• _What to work on_
Leave the images out, and copy each of the records below exactly.
::::
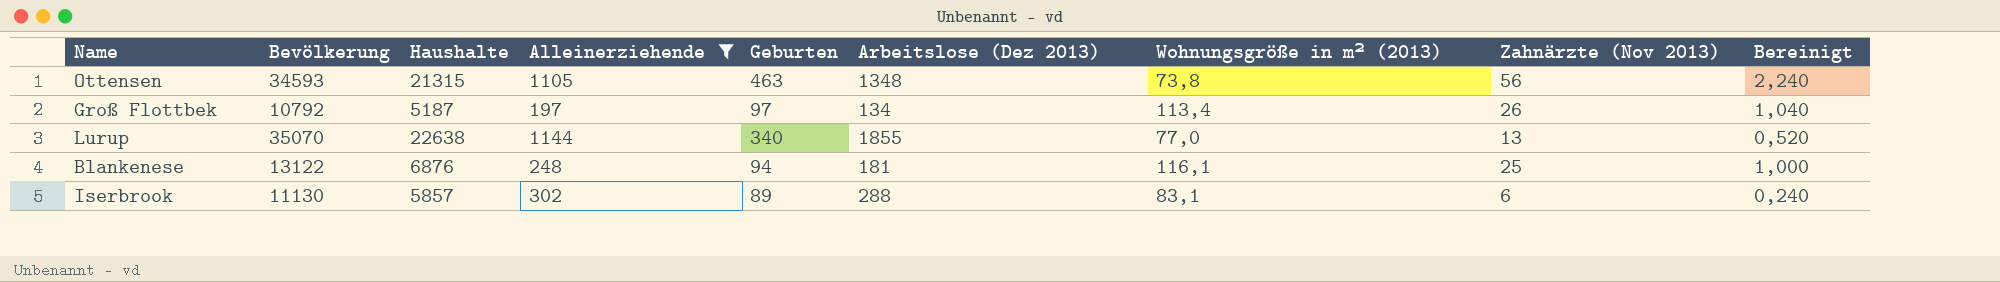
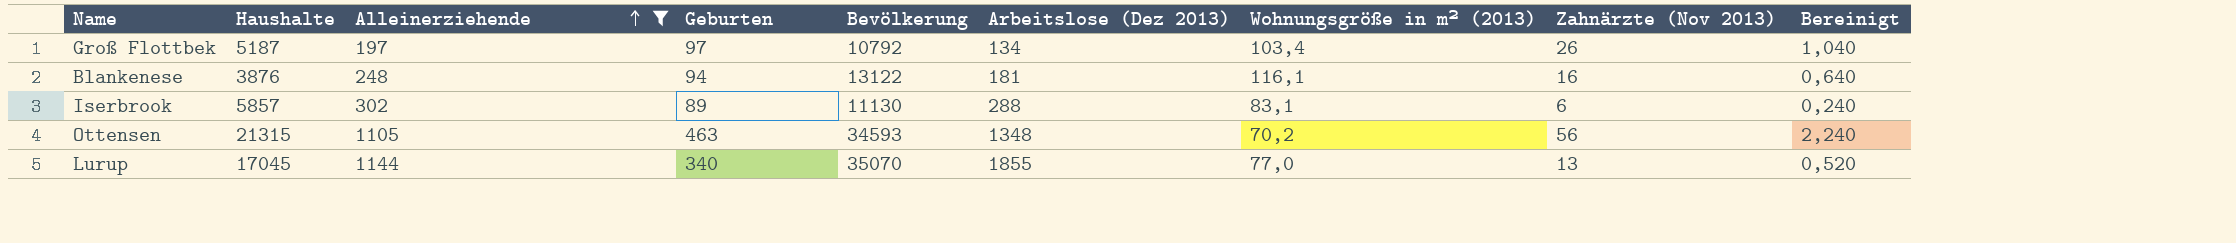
row order: none -> Alleinerziehende ascending
column Bevölkerung | position: 2 -> 5
Groß Flottbek | Wohnungsgröße in m² (2013): 113,4 -> 103,4
Blankenese | Haushalte: 6876 -> 3876
Blankenese | Zahnärzte (Nov 2013): 25 -> 16
Blankenese | Bereinigt: 1,000 -> 0,640
Ottensen | Wohnungsgröße in m² (2013): 73,8 -> 70,2
Lurup | Haushalte: 22638 -> 17045

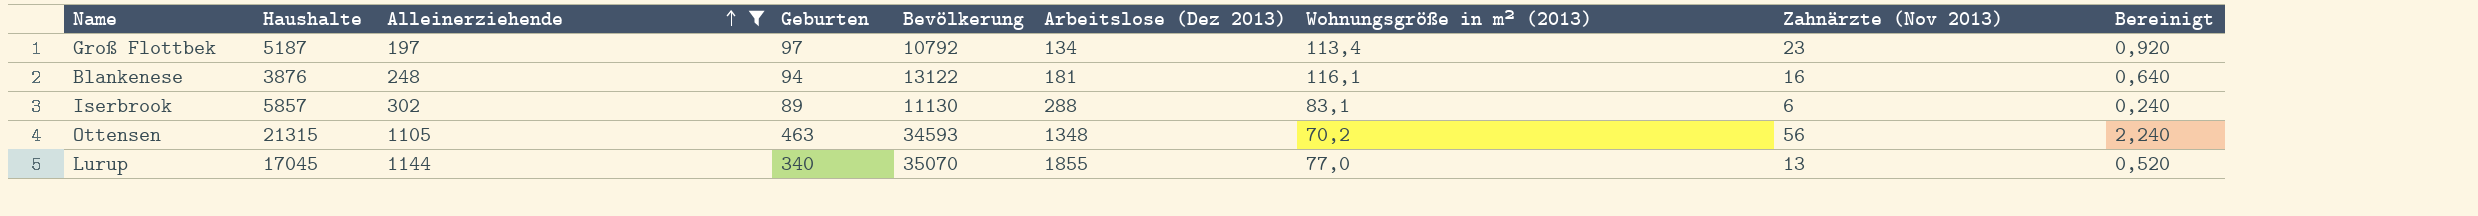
Groß Flottbek | Wohnungsgröße in m² (2013): 103,4 -> 113,4
Groß Flottbek | Zahnärzte (Nov 2013): 26 -> 23
Groß Flottbek | Bereinigt: 1,040 -> 0,920

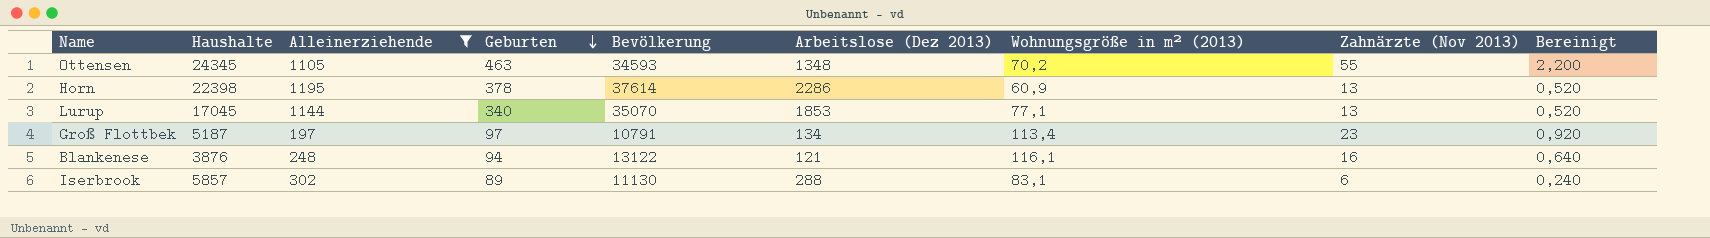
row order: Alleinerziehende ascending -> Geburten descending
Ottensen | Haushalte: 21315 -> 24345
Ottensen | Zahnärzte (Nov 2013): 56 -> 55
Ottensen | Bereinigt: 2,240 -> 2,200
row Horn: none -> 22398 | 1195 | 378 | 37614 | 2286 | 60,9 | 13 | 0,520
Lurup | Arbeitslose (Dez 2013): 1855 -> 1853
Lurup | Wohnungsgröße in m² (2013): 77,0 -> 77,1
Groß Flottbek | Bevölkerung: 10792 -> 10791
Blankenese | Arbeitslose (Dez 2013): 181 -> 121

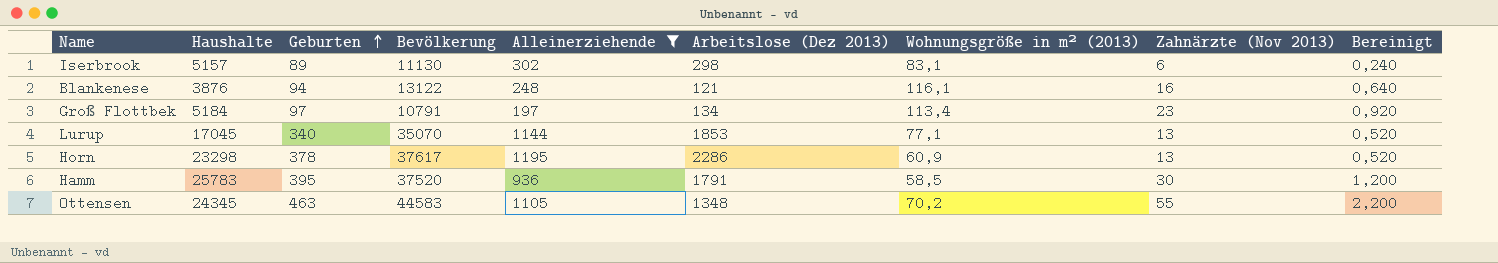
row order: Geburten descending -> Geburten ascending
column Alleinerziehende | position: 3 -> 5
Iserbrook | Haushalte: 5857 -> 5157
Iserbrook | Arbeitslose (Dez 2013): 288 -> 298
Groß Flottbek | Haushalte: 5187 -> 5184
Horn | Haushalte: 22398 -> 23298
Horn | Bevölkerung: 37614 -> 37617
row Hamm: none -> 25783 | 395 | 37520 | 936 | 1791 | 58,5 | 30 | 1,200
Ottensen | Bevölkerung: 34593 -> 44583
::::
• _Output of the task_
row order: none -> Alleinerziehende ascending
column Bevölkerung | position: 2 -> 5
Groß Flottbek | Wohnungsgröße in m² (2013): 113,4 -> 103,4
Blankenese | Haushalte: 6876 -> 3876
Blankenese | Zahnärzte (Nov 2013): 25 -> 16
Blankenese | Bereinigt: 1,000 -> 0,640
Ottensen | Wohnungsgröße in m² (2013): 73,8 -> 70,2
Lurup | Haushalte: 22638 -> 17045

Groß Flottbek | Wohnungsgröße in m² (2013): 103,4 -> 113,4
Groß Flottbek | Zahnärzte (Nov 2013): 26 -> 23
Groß Flottbek | Bereinigt: 1,040 -> 0,920

row order: Alleinerziehende ascending -> Geburten descending
Ottensen | Haushalte: 21315 -> 24345
Ottensen | Zahnärzte (Nov 2013): 56 -> 55
Ottensen | Bereinigt: 2,240 -> 2,200
row Horn: none -> 22398 | 1195 | 378 | 37614 | 2286 | 60,9 | 13 | 0,520
Lurup | Arbeitslose (Dez 2013): 1855 -> 1853
Lurup | Wohnungsgröße in m² (2013): 77,0 -> 77,1
Groß Flottbek | Bevölkerung: 10792 -> 10791
Blankenese | Arbeitslose (Dez 2013): 181 -> 121

row order: Geburten descending -> Geburten ascending
column Alleinerziehende | position: 3 -> 5
Iserbrook | Haushalte: 5857 -> 5157
Iserbrook | Arbeitslose (Dez 2013): 288 -> 298
Groß Flottbek | Haushalte: 5187 -> 5184
Horn | Haushalte: 22398 -> 23298
Horn | Bevölkerung: 37614 -> 37617
row Hamm: none -> 25783 | 395 | 37520 | 936 | 1791 | 58,5 | 30 | 1,200
Ottensen | Bevölkerung: 34593 -> 44583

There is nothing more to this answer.